Project

General

Profile

Feature #41302

mds: add ephemeral random and distributed export pins

Added by Patrick Donnelly 11 months ago. Updated 7 days ago.

Status:
Resolved
Priority:
Urgent
Category:
Performance/Resource Usage
Target version:
% Done:

0%

Source:
Development
Tags:
Backport:
octopus
Reviewed:
Affected Versions:
Component(FS):
MDS
Labels (FS):
multimds
Pull request ID:

Description

Background: export pins [1] are an effective way to distribute metadata load for large workloads without the metadata balancer interfering. We have found that you can achieve expected linear metadata throughput scaling (with MDS count). However, teaching users or applications how to effectively apply export pins is not always possible.

So, let's make it possible for the MDS to apply a pinning strategy to subtrees. The pinning does not need to be perfect; even a poor distribution is still generally better than single MDS performance. Caveat: some care must be taken to not create too many subtrees as this could degrade performance.

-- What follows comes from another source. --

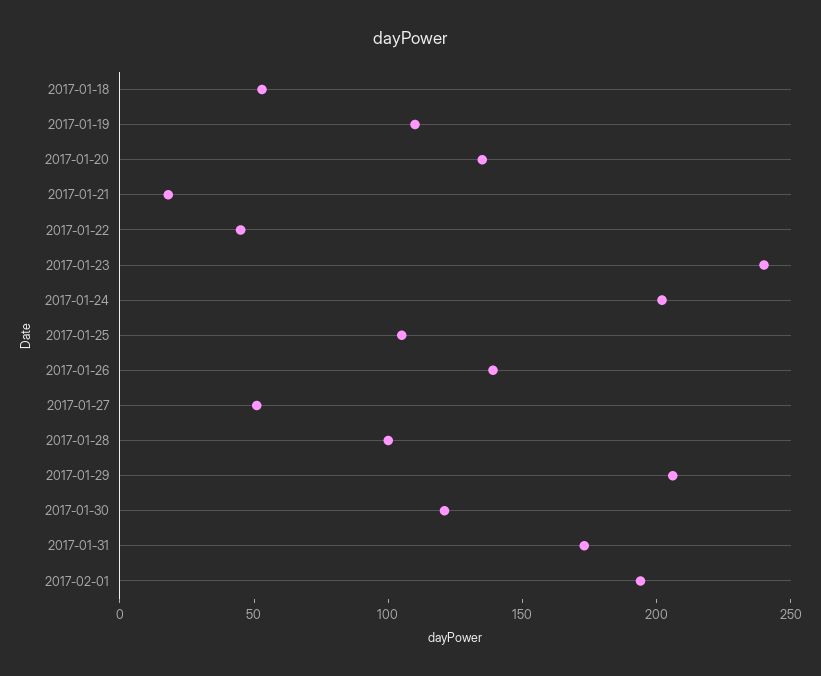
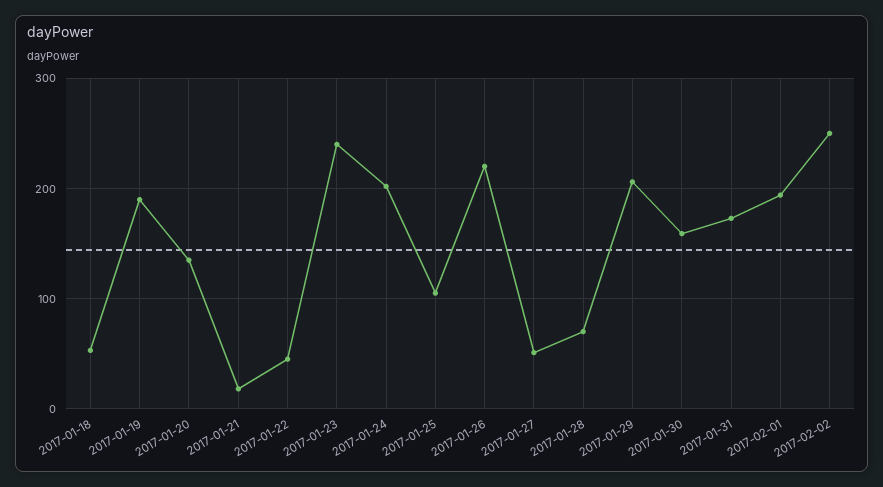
2017-01-19: 110 -> 190
2017-01-26: 140 -> 220
2017-01-28: 100 -> 70
2017-01-30: 120 -> 160
2017-02-02: none -> 250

There are two parts to this ticket:

1. Create a new persistent (directory) inode field "export_ephemeral_distributed". This applies only to the directory and is not hierarchical. Any direct descendant directory (i.e. a child directory) has an ephemeral export pin applied to it according to a consistent hash [2] of the child directory inode number. This involves each directory knowing its immediate parent's "ephemeral_export_distributed" value. Any MDS rank can figure out where such a directory should be pinned by knowing the hash (module 360) and the number of ranks (which can be linearly distributed points on the circle).

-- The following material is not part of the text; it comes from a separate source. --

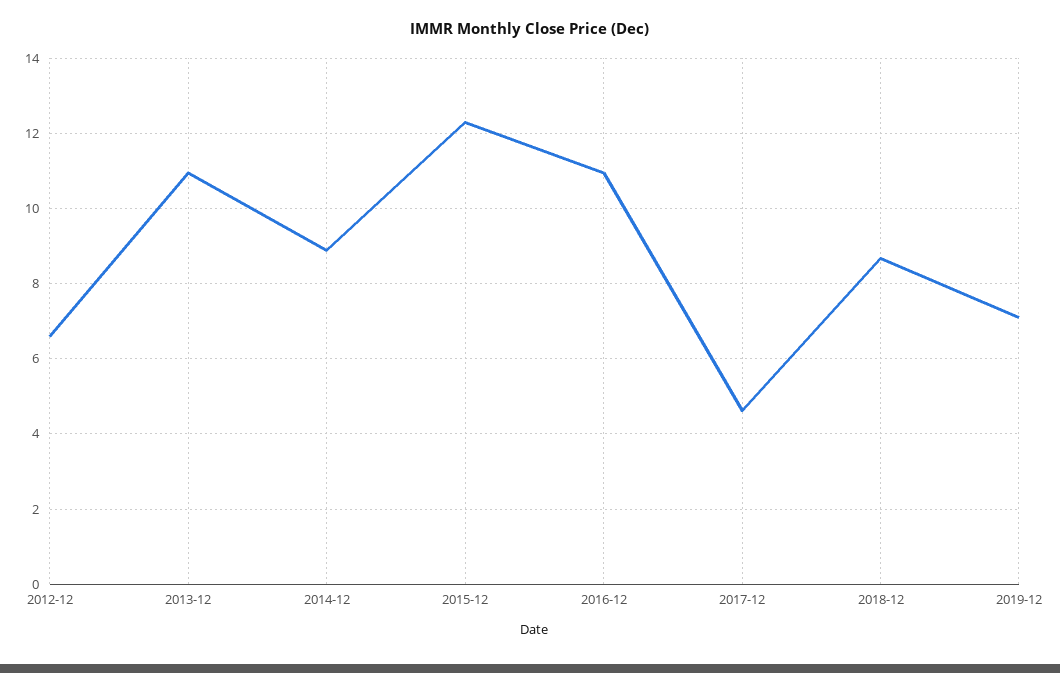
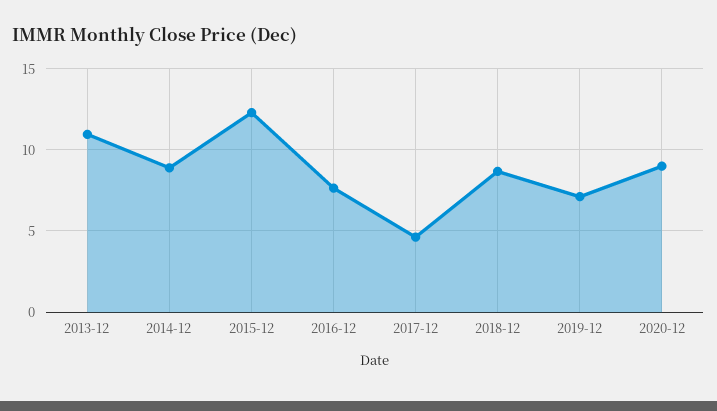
2012-12: 6.6 -> none
2016-12: 11 -> 7.5
2020-12: none -> 9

2. Create a new persistent (directory) inode field "export_ephemeral_random". This is hierarchical like "export_pin". Any CDir (fragment!) loaded into the cache may be ephemerally pinned to a random rank. Like "export_ephemeral_distributed", the random rank is determined by a consistent hash. Notably, if another rank is added or removed then the ephemerally pinned subtrees should be uniformly distributed across the ranks. A directory fragment (CDir) that is pinned in this way will remain pinned for as long as it is in the distributed MDS cache (i.e. some MDS has it in memory).

Tests should verify

  • that "export_ephemeral_distributed" is approximately uniform and only applies to the direct descendants
  • that "export_ephemeral_random" is heirarchical
  • that changing max_mds redistributes approximately 1/N or less of the ephemerally pinned subtrees
  • that changing max_mds does not create or remove ephemerally pinned subtrees
  • that export_pin overrides an ephemeral pin on a parent directory
  • that ephemeral pins override a parent export_pin
  • that ephemeral pins can be disabled for a subtree by setting export_ephemeral_random=0.0
  • that a standby mds taking up a failed mds's rank gets all the subtrees(consistent hashed) handled by that mds

Performance testing should

  • validate that large ephemeral pin changes (due to max_mds changes) do not destabilize the MDS cluster
  • identify any performance degradation caused by too many pinned subtrees

[1] https://docs.ceph.com/docs/master/cephfs/multimds/#manually-pinning-directory-trees-to-a-particular-rank
[2] https://en.wikipedia.org/wiki/Consistent_hashing


Related issues

Related to fs - Bug #46302: mds: optimize ephemeral rand pin Fix Under Review
Blocks fs - Bug #41541: mgr/volumes: ephemerally pin volumes Resolved
Copied to fs - Backport #46201: octopus: mds: add ephemeral random and distributed export pins Resolved

History

#1 Updated by Patrick Donnelly 11 months ago

It's worth noting that the only difference between the two options is that export_ephemeral_distributed is not hierarchical and applied only to direct descendant directories 100% of the time whereas export_ephemeral_random is hierarchical and randomly applied (i.e. not 100% of the time). I'm open to names that better reflect how these two options are connected in behavior.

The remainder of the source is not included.